И опять разошлись, боясь обернуться и посмотреть вслед. Я ничего не понимаю в
этой жизни.
МОЙ ОТЕЦ
В те дни он не отходил от отца. Последние месяц-полтора, всюду с ним как хвостик. Раньше-то: с утра, да на улицу и в горы на весь день с ребятней, а тут ни на шаг. И отец брал его с собой, даже на покос бывало, полусонного. Завернет от прохлады и на телегу, тот проснется испуганно, а кругом уж все поет: и птицы, и отец вполголоса, и коса… Или вцепится в тяжелую отцовскую руку и не отпускает и ходит с ним. Отец остановится, разговорится со знакомым, зайдет в контору или на базар соберется, а ему ничего не надо, только быть рядом с отцом, только б не потерять. И откуда он мог догадываться, что не увидит больше отца, что никогда уже больше не держаться ему за его большую теплую руку? Так и вышло: проводили на войну и погиб.
Я часто вижу этого пацаненка, чумазого от пыли и слез, глядящего на дорогу и
уже все знающего. Шесть лет ему было. Это был мой отец.
СТРАННАЯ
- Странная ты какая-то.
-Я деньги потеряла.
- А чего улыбаешься?
- Понимаешь, я их нашла потом…
-Так нашла или потеряла?
- Я сама не знаю. Их женщина подобрала с ребенком. Неполноценным. В коляске такой…
- Ну и что?
- Я подошла, а она ко мне: вот, говорит, чудо-то, Богородица послала нам! Дурочка. Гляжу, а бумажки то мои: триста рублей пополам сложенные, Господи… не смогла я у нее забрать…

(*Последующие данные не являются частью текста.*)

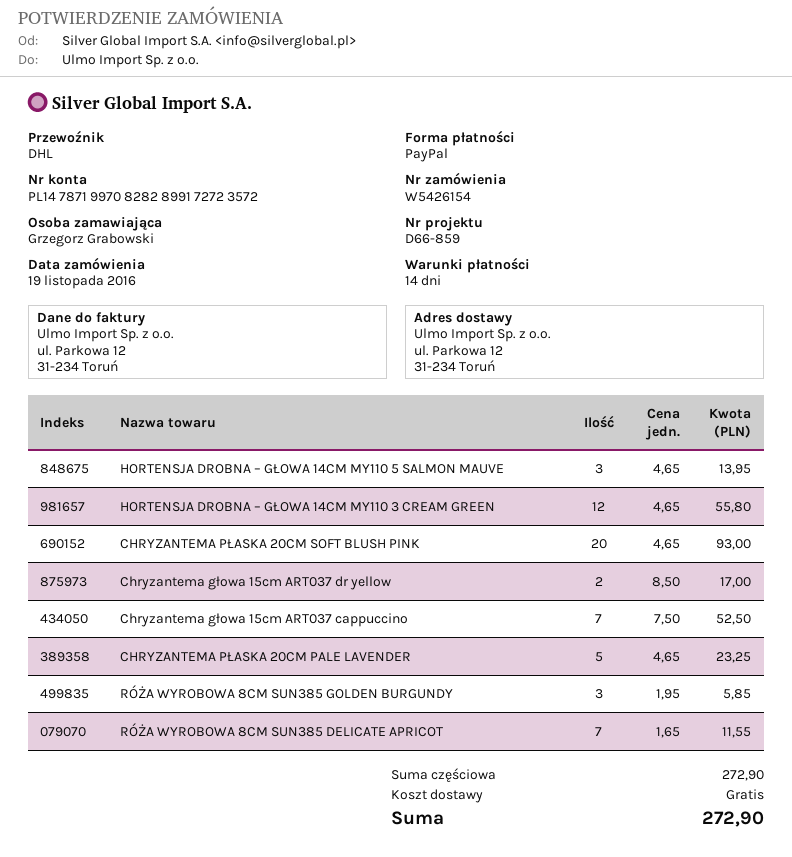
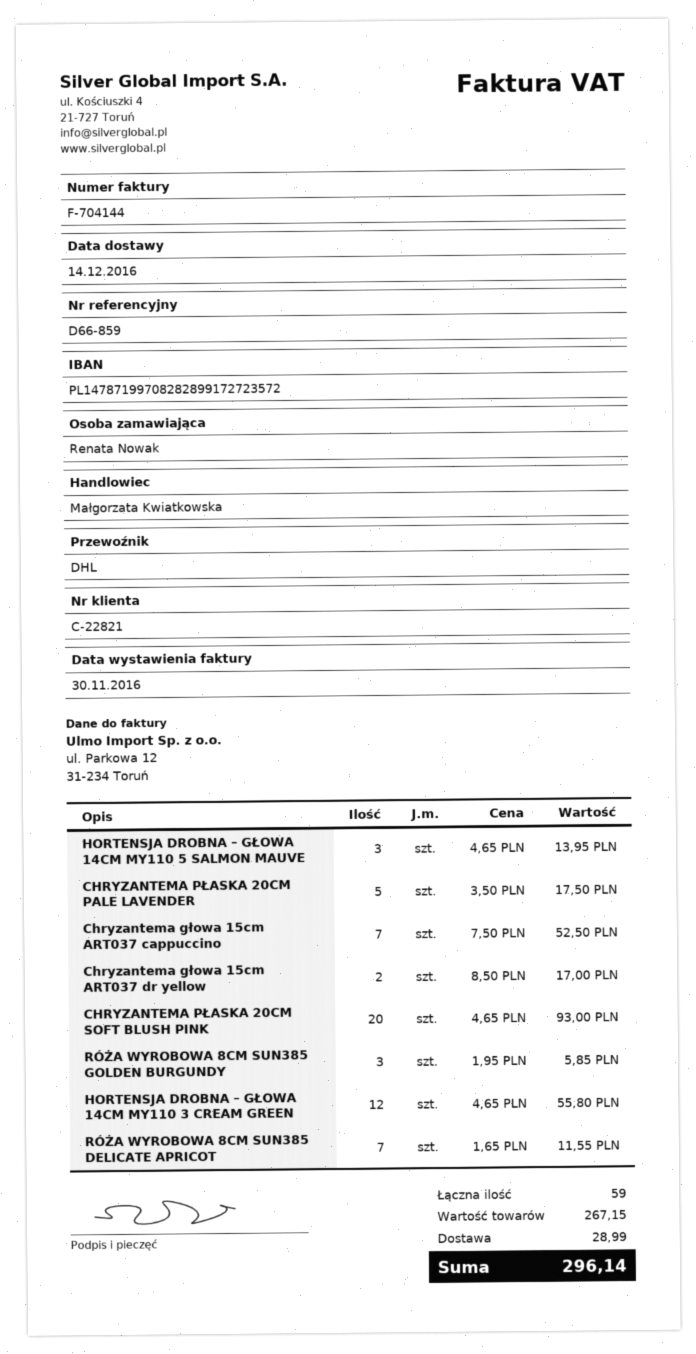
ordered by: Grzegorz Grabowski -> Renata Nowak
CHRYZANTEMA PŁASKA 20CM PALE LAVENDER: 5 x 4.65 = 23.25 -> 5 x 3.50 = 17.50
subtotal: 272.90 -> 267.15
shipping: 0.00 -> 28.99
total: 272.90 -> 296.14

- Да может не твои "бумажки"?
- Мои, я чувствую, мои…
- А чего плачешь-то?
- Не знаю…
- Ну ты даешь, мать.
БЕЛЯНКА
Бывают же на свете собаки. И не просто собаки, а собачи…
По сей день для меня загадка: чем мы приглянулись друг другу? Она - из стаи собак-побирушек, белая, с густой овечьей шерстью, словом, Белянка. Поначалу я не отмечал кого-либо из них, и если была возможность, оделял их сухариками поровну. Как-то раз, из всей этой братии, она одна привстала на задних лапах и потянулась не к лакомству (которого у меня не было в тот раз), а ко мне. Я погладил ее… И с тех пор она стала моей Белянкой. Едва завидев меня, несется она навстречу, и не описать, как она сперва забежав вперед и опустив низко морду, начинает вилять своим тельцем, взглядывая на манер деревенской кокетки, но потом, не выдержав, все же встает на лапы и уже ластится от души. Впрочем, и я радуюсь не меньше.

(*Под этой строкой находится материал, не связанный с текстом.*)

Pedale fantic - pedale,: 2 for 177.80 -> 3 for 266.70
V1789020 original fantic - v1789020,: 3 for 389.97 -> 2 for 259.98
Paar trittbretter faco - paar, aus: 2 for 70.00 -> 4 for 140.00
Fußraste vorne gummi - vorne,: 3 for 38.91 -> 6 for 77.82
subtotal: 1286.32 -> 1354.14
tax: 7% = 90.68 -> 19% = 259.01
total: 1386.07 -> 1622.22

Со временем я убедился, что ею движет именно приязнь ко мне, а не чувство голода. Метров двадцать-тридцать мы идем вместе, затем она вежливо отстает, и как я благодарен ей за это: у меня ведь нет возможности взять ее к себе в дом. Иной раз иду намного позднее обычного, все равно - и встретит меня, и проводит. Такая собача. Позавчера вдруг не ткнулась ко мне, а отбежала опасливо. Вижу на голове у нее запеклась кровь. Весь день переживал и думал о том, что вот тот человек, в ее глазах был таким же как я. И ударил. Сегодня, слава Богу, наши отношения восстановлены! Должна быть хотя бы одна душа на свете, которая ждет тебя каждый день. (И почему не бывает у нас любви без тревоги? Увидимся ли мы завтра?)